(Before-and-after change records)
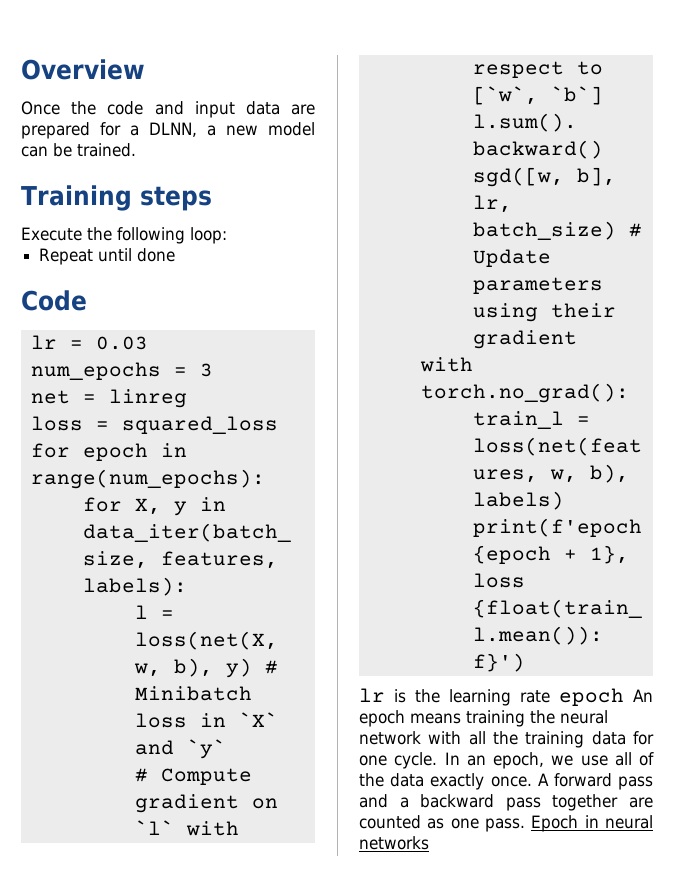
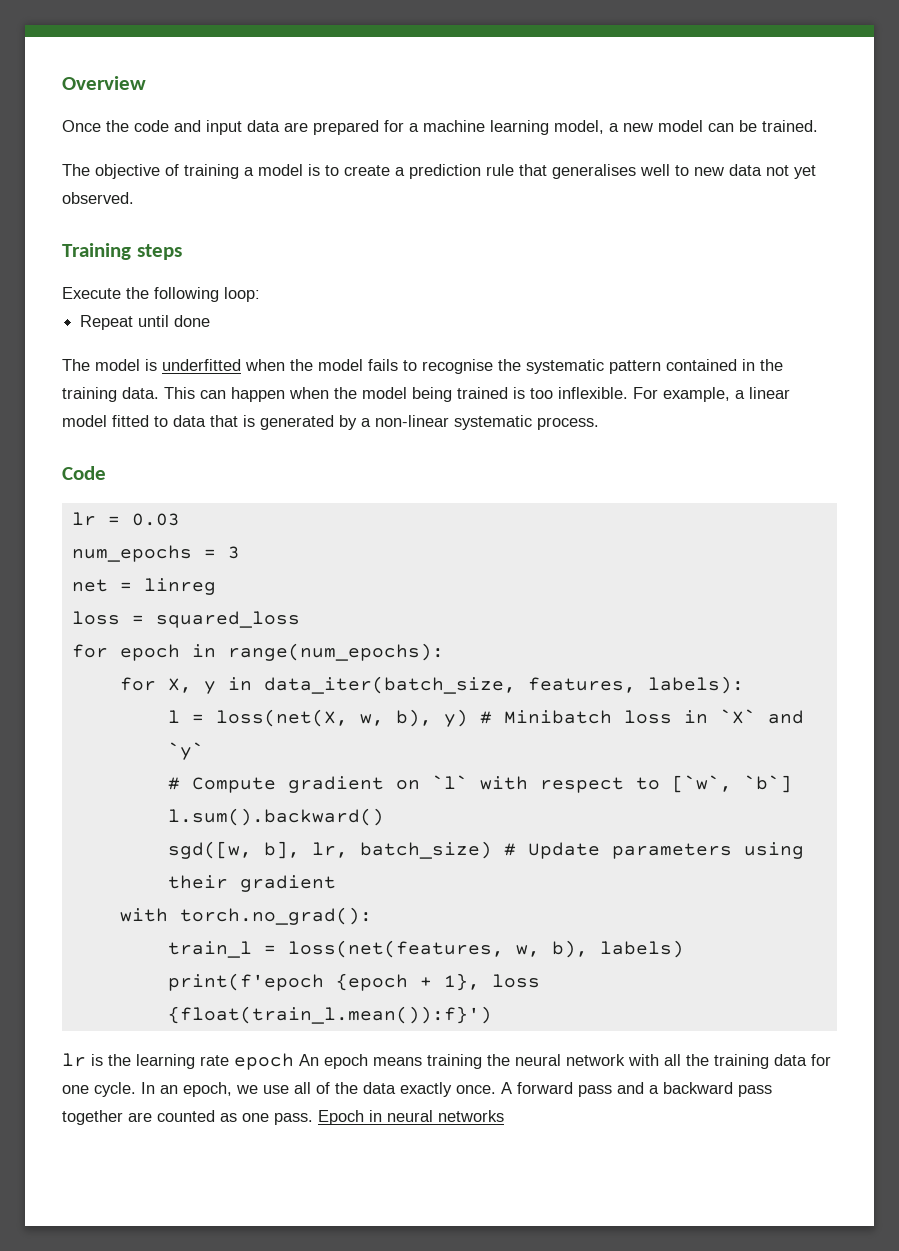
[149,122,197,137] DLNN, -> [423,120,604,135] machine learning model,
(136, 150) none -> [62,164,816,179] [62,192,134,204] // The objective of training a model is to create a prediction rule that generalises well to new data not yet observed.
(176, 255) none -> [62,359,783,374] [62,387,790,402] [62,415,599,430] // The model is underfitted when the model fails to recognise the systematic pattern contained in the training data. This can happen when the model being trained is too inflexible. For example, a linear model fitted to data that is generated by a non-linear systematic process.

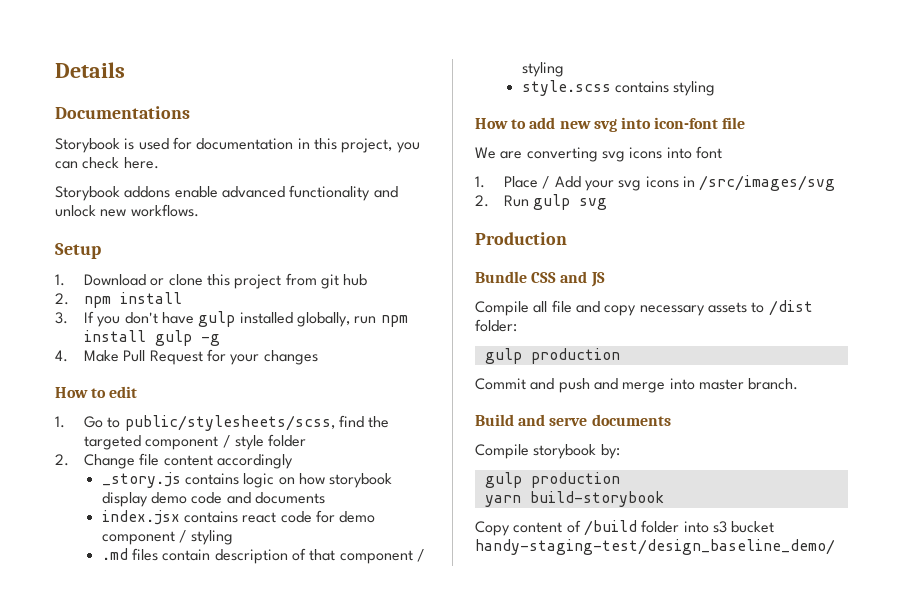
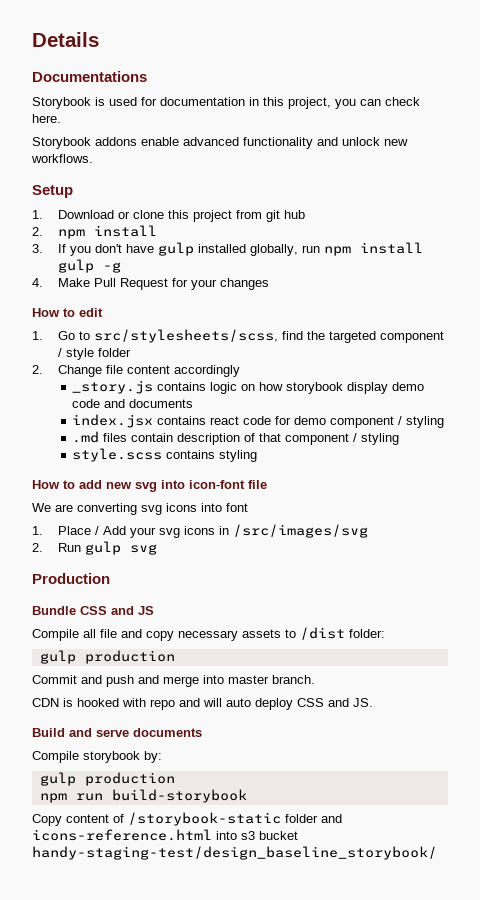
[124,415,335,431] public/stylesheets/scss, -> [93,329,278,343] src/stylesheets/scss,
(799, 384) none -> [32,698,373,710] // CDN is hooked with repo and will auto deploy CSS and JS.
[484,495,521,507] yarn -> [39,793,103,803] npm run
[583,520,680,536] /build folder -> [128,812,342,826] [32,829,212,841] /storybook-static folder and icons-reference.html
[475,539,835,555] handy-staging-test/design_baseline_demo/ -> [32,846,437,860] handy-staging-test/design_baseline_storybook/

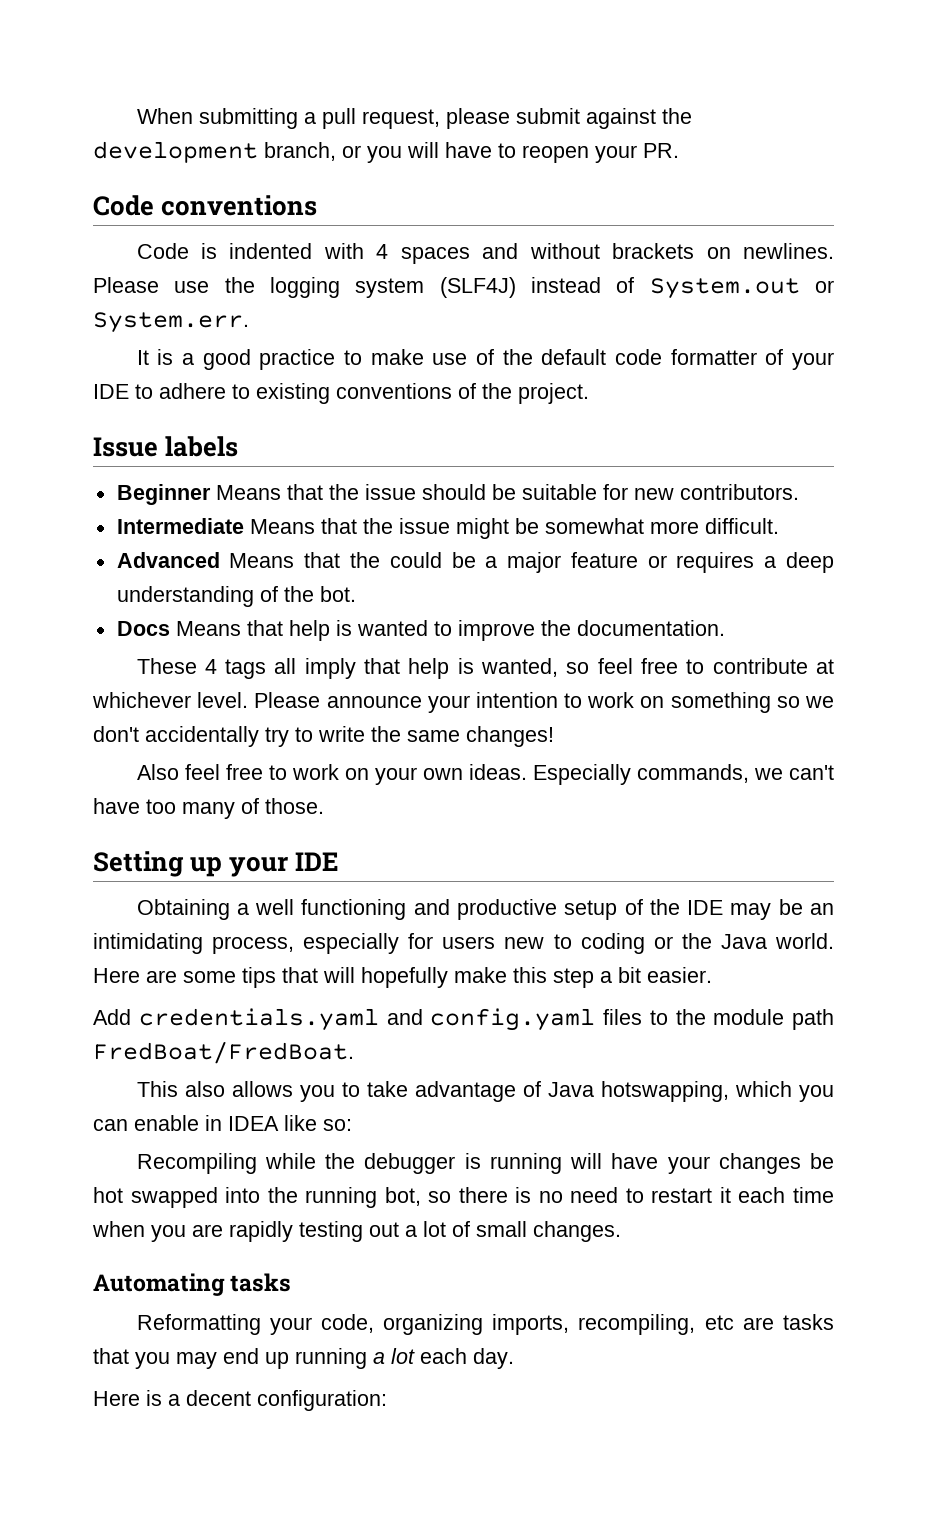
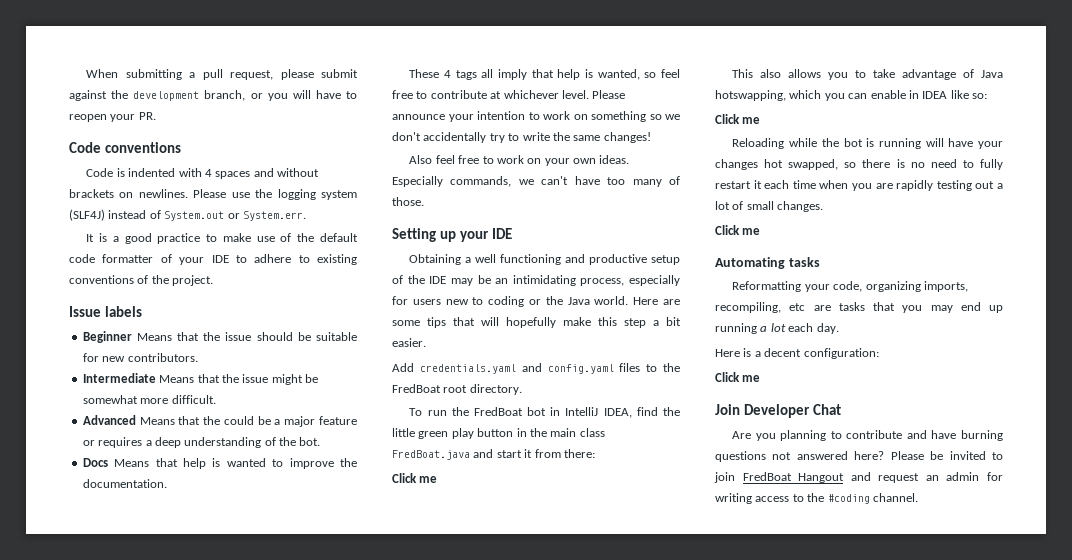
[713,1009,834,1030] [93,1041,354,1064] module path FredBoat/FredBoat. -> [392,384,522,395] [409,407,680,418] [392,428,605,439] [392,449,595,460] [392,473,438,483] FredBoat root directory. // To run the FredBoat bot in IntelliJ IDEA, find the little green play button in the main class FredBoat.java and start it from there: // Click me
[136,1153,257,1174] Recompiling -> [715,114,761,124] [732,138,785,149] Click me // Reloading
[364,1153,456,1174] debugger -> [843,138,863,147] bot
[810,1153,835,1169] [93,1187,421,1208] be hot swapped into the running bot, -> [764,159,839,170] hot swapped,
(644, 1195) none -> [980,159,1003,170] fully
(621, 1231) none -> [715,225,761,235] // Click me
(387, 1400) none -> [715,372,761,382] [715,404,841,418] [732,430,1003,441] [715,451,1003,462] [714,472,1003,483] [715,493,918,504] // Click me // Join Developer Chat // Are you planning to contribute and have burning questions not answered here? Please be invited to join FredBoat Hangout and request an admin for writing access to the #coding channel.

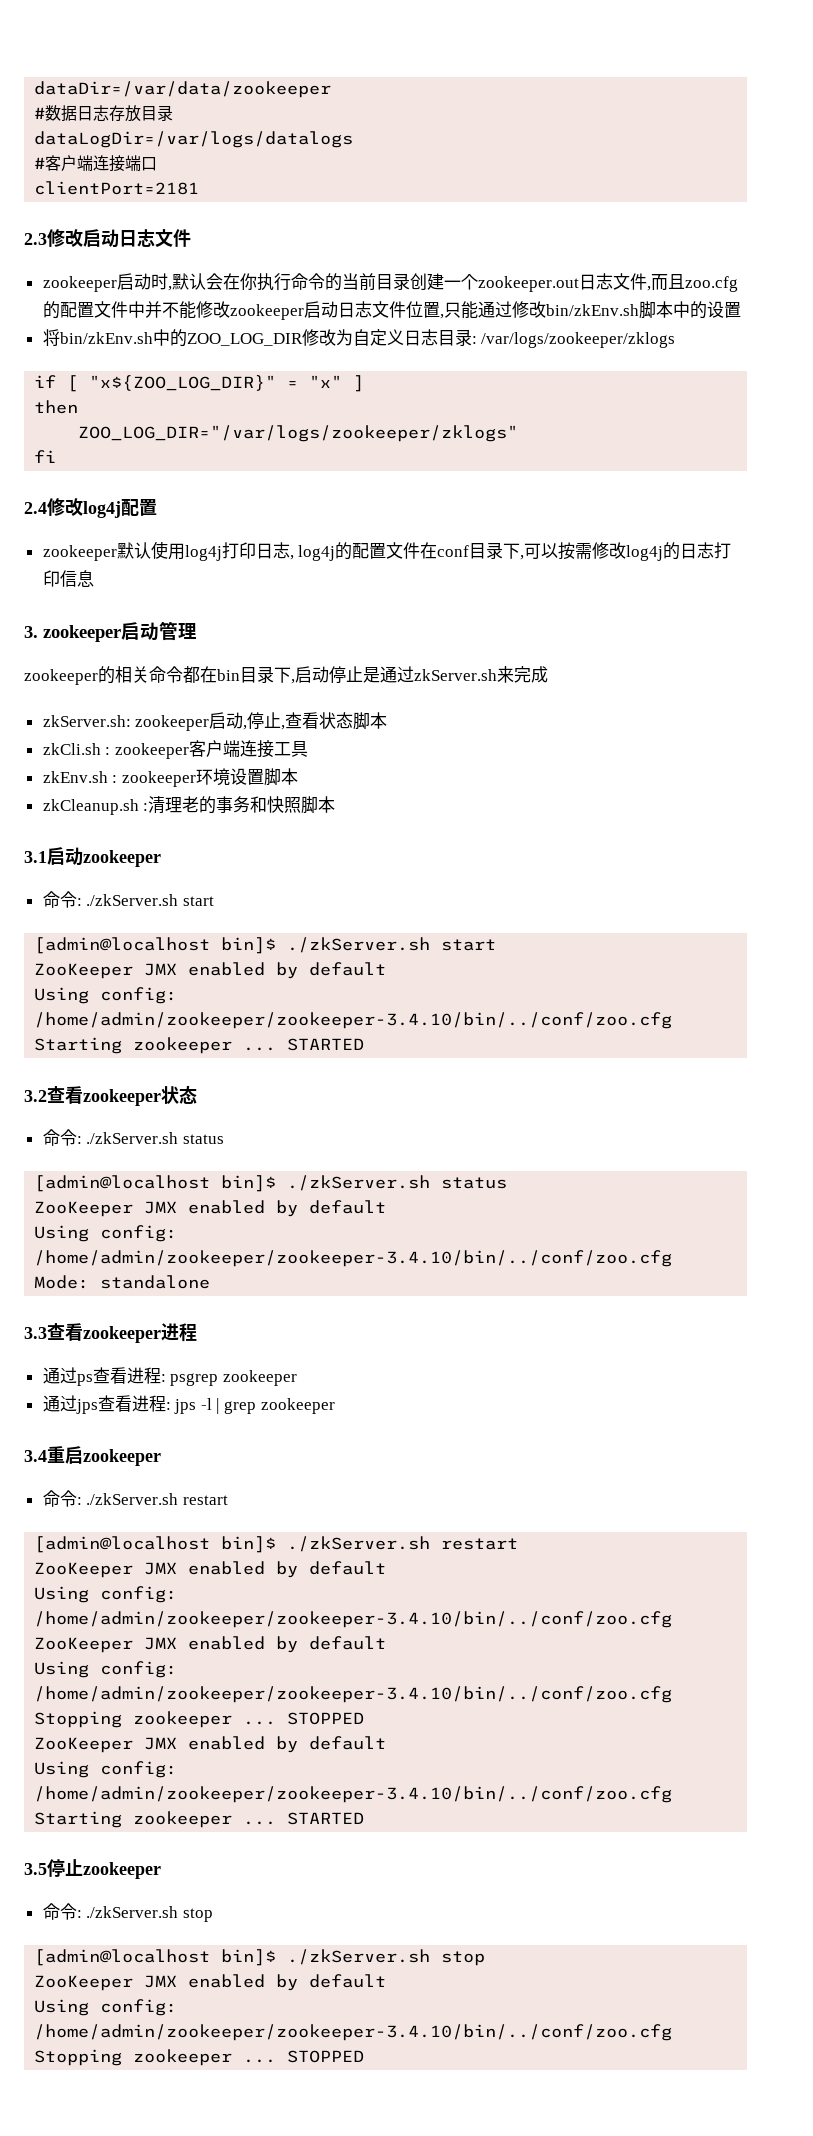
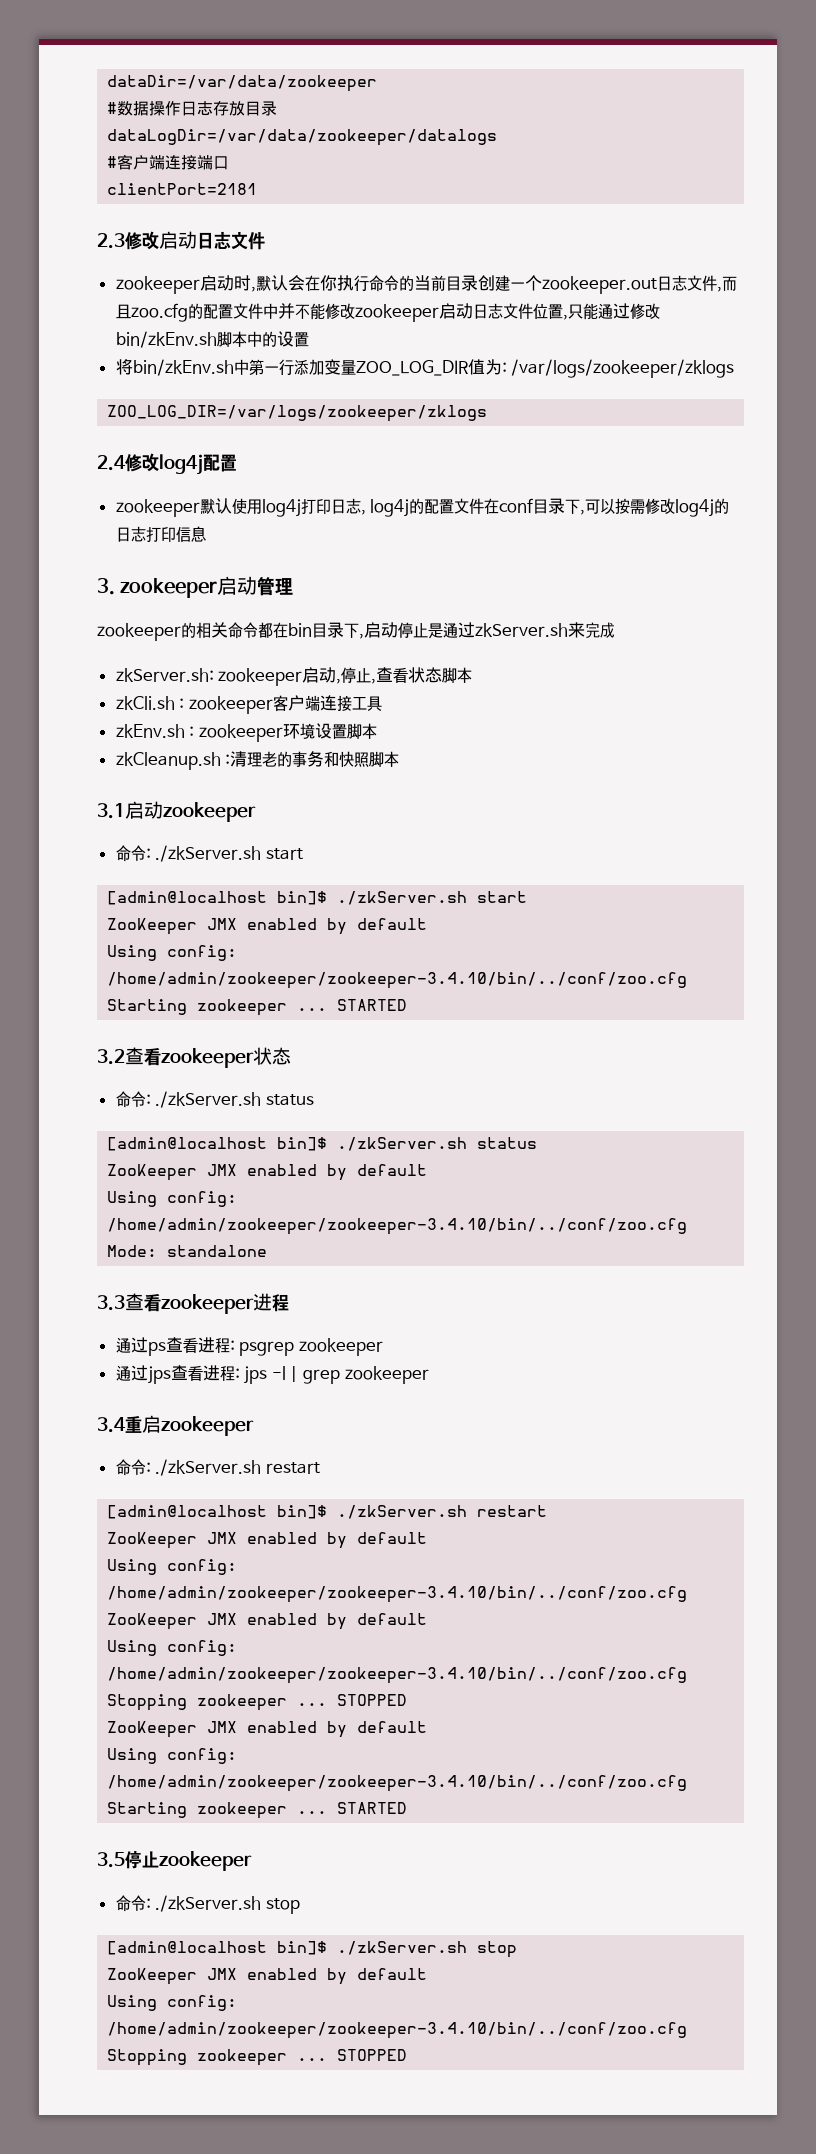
(78, 113) none -> [149,101,182,116] 操作
[34,131,354,148] dataLogDir=/var/logs/datalogs -> [107,129,498,146] dataLogDir=/var/data/zookeeper/datalogs
[169,329,676,348] [34,375,365,392] [34,400,79,414] [78,425,519,442] [34,450,57,463] 的ZOO_LOG_DIR修改为自定义日志目录: /var/logs/zookeeper/zklogs // if [ "x${ZOO_LOG_DIR}" = "x" ] // then // ZOO_LOG_DIR="/var/logs/zookeeper/zklogs" // fi -> [248,359,735,378] [107,405,488,422] 第一行添加变量ZOO_LOG_DIR值为: /var/logs/zookeeper/zklogs // ZOO_LOG_DIR=/var/logs/zookeeper/zklogs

» **Task to carry out**: Only the lines from the line holding "[810,1153,835,1169] [93,1187,421,1208] be" through the last line above belong in the answer, repeated exactly; the pictures do not.

» **Reply to the task**:
[810,1153,835,1169] [93,1187,421,1208] be hot swapped into the running bot, -> [764,159,839,170] hot swapped,
(644, 1195) none -> [980,159,1003,170] fully
(621, 1231) none -> [715,225,761,235] // Click me
(387, 1400) none -> [715,372,761,382] [715,404,841,418] [732,430,1003,441] [715,451,1003,462] [714,472,1003,483] [715,493,918,504] // Click me // Join Developer Chat // Are you planning to contribute and have burning questions not answered here? Please be invited to join FredBoat Hangout and request an admin for writing access to the #coding channel.

(78, 113) none -> [149,101,182,116] 操作
[34,131,354,148] dataLogDir=/var/logs/datalogs -> [107,129,498,146] dataLogDir=/var/data/zookeeper/datalogs
[169,329,676,348] [34,375,365,392] [34,400,79,414] [78,425,519,442] [34,450,57,463] 的ZOO_LOG_DIR修改为自定义日志目录: /var/logs/zookeeper/zklogs // if [ "x${ZOO_LOG_DIR}" = "x" ] // then // ZOO_LOG_DIR="/var/logs/zookeeper/zklogs" // fi -> [248,359,735,378] [107,405,488,422] 第一行添加变量ZOO_LOG_DIR值为: /var/logs/zookeeper/zklogs // ZOO_LOG_DIR=/var/logs/zookeeper/zklogs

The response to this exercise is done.